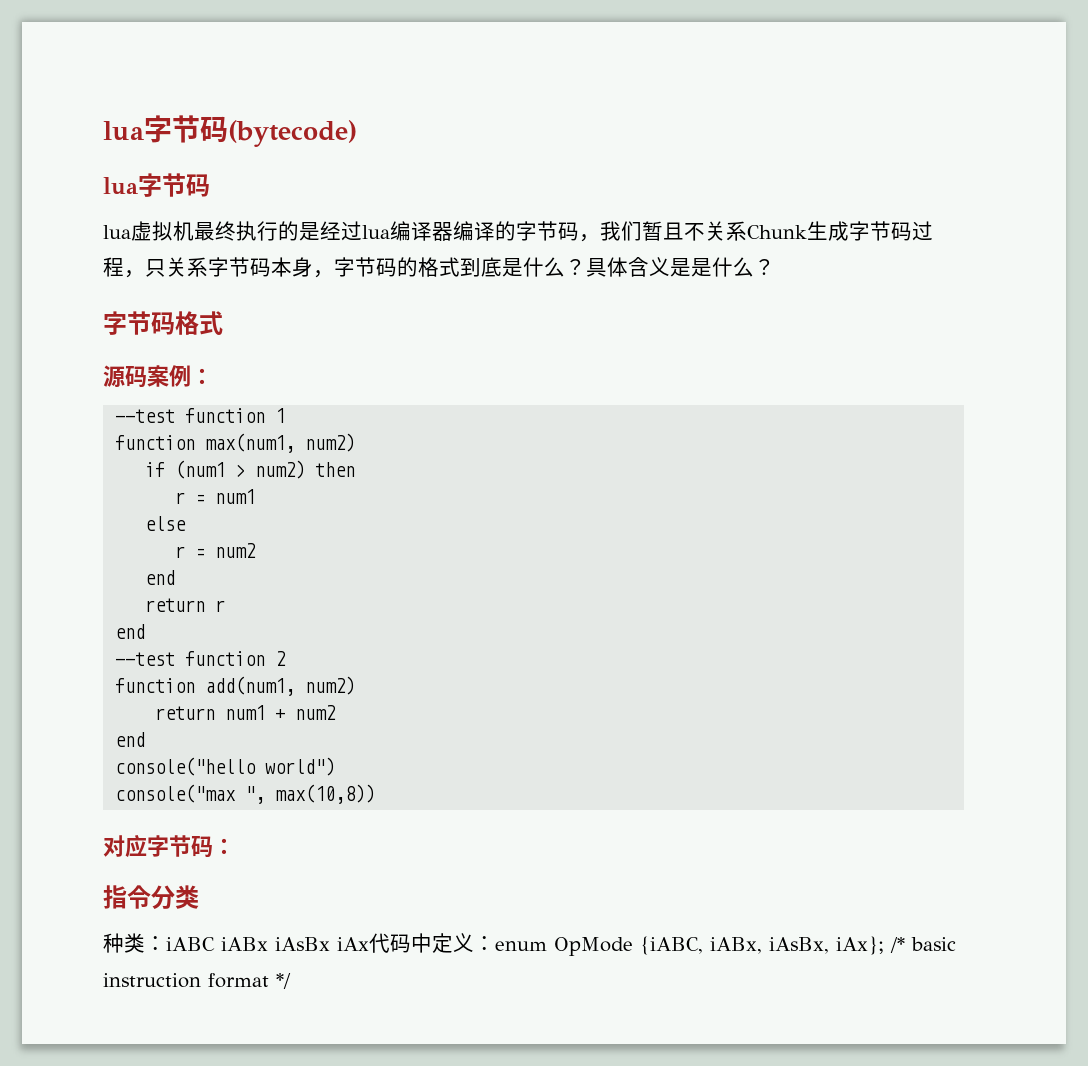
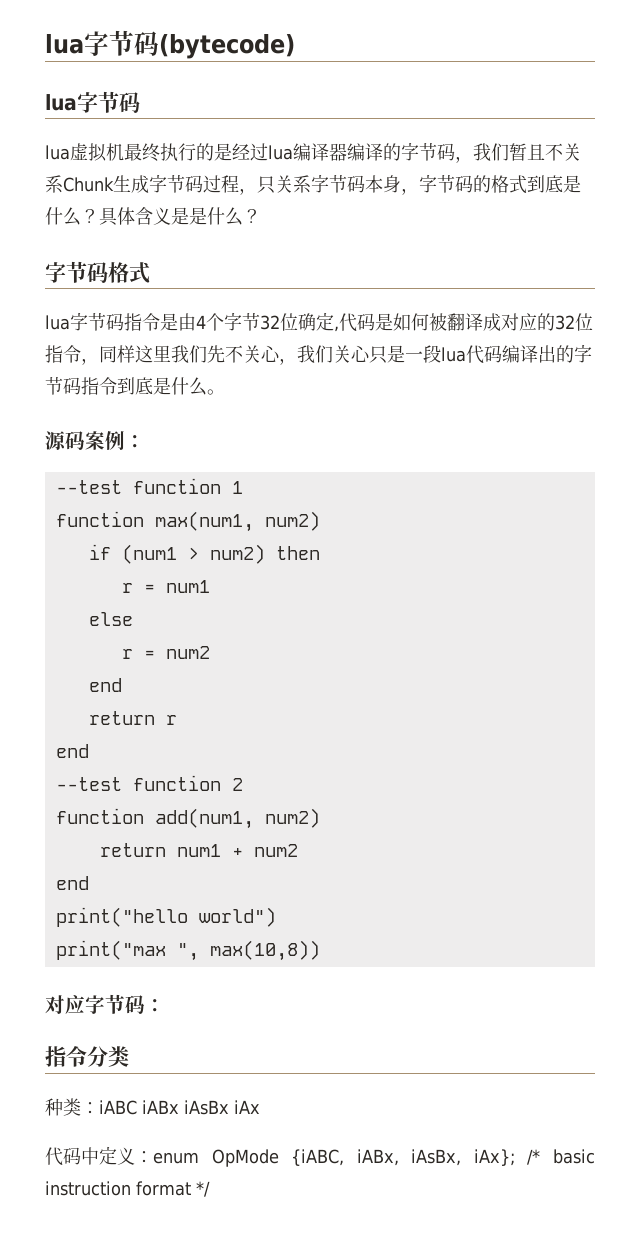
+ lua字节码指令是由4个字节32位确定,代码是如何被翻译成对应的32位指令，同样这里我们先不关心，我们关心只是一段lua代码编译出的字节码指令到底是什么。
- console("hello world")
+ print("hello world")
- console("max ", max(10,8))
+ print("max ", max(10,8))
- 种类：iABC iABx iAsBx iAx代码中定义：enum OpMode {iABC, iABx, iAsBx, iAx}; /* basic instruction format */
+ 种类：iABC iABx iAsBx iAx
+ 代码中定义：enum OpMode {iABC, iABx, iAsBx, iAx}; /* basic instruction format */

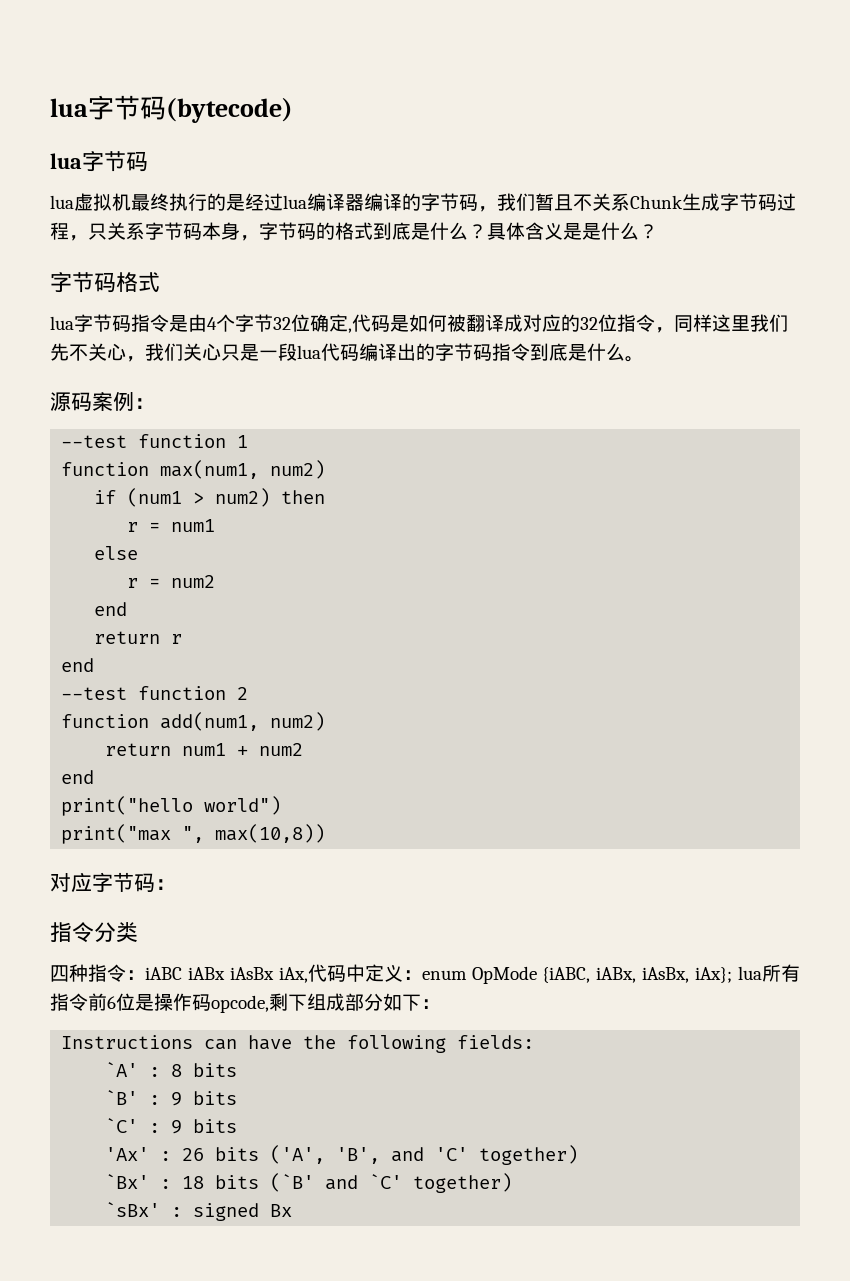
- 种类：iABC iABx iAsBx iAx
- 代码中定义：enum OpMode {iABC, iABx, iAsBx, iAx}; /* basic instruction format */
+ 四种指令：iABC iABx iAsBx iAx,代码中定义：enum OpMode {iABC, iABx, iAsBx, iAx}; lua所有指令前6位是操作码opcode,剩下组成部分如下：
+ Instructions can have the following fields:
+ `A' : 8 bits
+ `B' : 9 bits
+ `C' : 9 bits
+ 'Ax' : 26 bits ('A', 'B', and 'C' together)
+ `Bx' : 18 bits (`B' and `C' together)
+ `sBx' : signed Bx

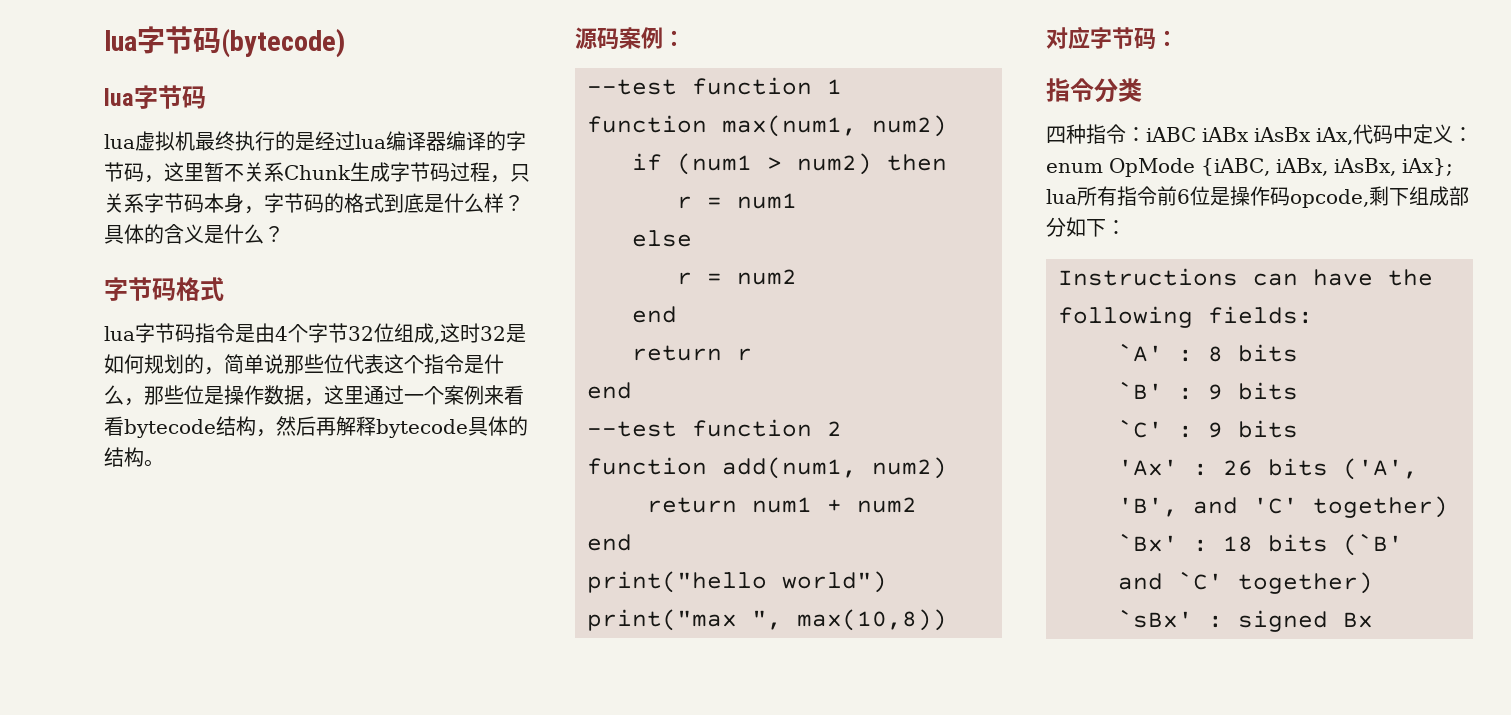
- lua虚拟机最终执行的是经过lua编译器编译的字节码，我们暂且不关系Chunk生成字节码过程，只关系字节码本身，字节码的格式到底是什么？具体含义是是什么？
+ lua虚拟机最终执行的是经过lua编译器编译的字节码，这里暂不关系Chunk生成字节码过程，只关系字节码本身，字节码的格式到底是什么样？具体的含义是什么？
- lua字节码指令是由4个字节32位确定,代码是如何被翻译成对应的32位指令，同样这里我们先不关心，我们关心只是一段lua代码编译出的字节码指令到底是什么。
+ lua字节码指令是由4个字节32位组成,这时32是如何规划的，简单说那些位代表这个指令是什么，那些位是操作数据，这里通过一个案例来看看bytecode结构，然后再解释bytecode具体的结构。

________________________________________

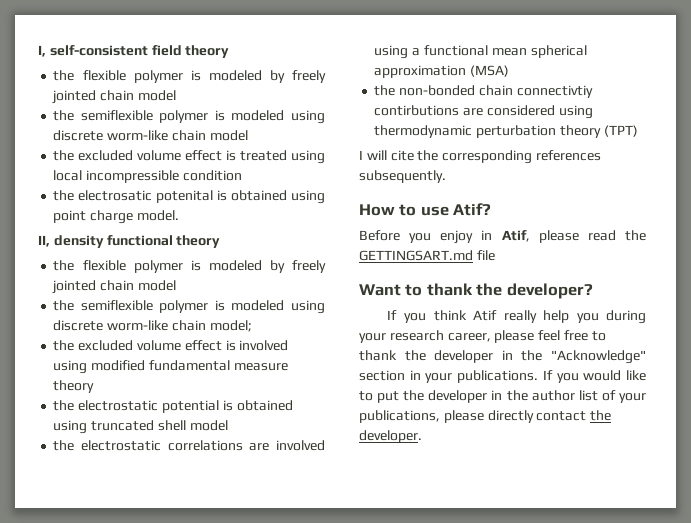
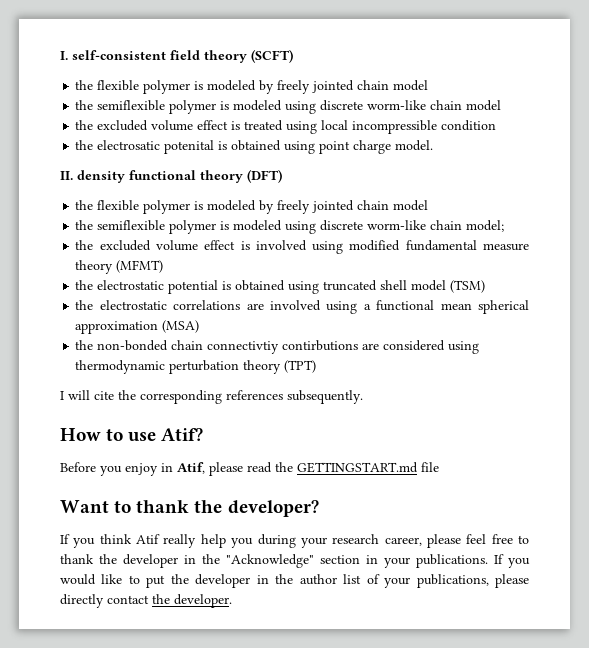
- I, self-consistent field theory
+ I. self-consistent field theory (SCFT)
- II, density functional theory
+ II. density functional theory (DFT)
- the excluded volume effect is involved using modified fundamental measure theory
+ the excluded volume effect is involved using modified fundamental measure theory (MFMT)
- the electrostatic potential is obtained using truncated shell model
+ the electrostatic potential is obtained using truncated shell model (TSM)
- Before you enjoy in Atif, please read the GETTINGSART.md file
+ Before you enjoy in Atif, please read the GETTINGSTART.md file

________________________________________

Check the lines above and copy each one that includes "potential".

» **Solution for this problem**
- the electrostatic potential is obtained using truncated shell model
+ the electrostatic potential is obtained using truncated shell model (TSM)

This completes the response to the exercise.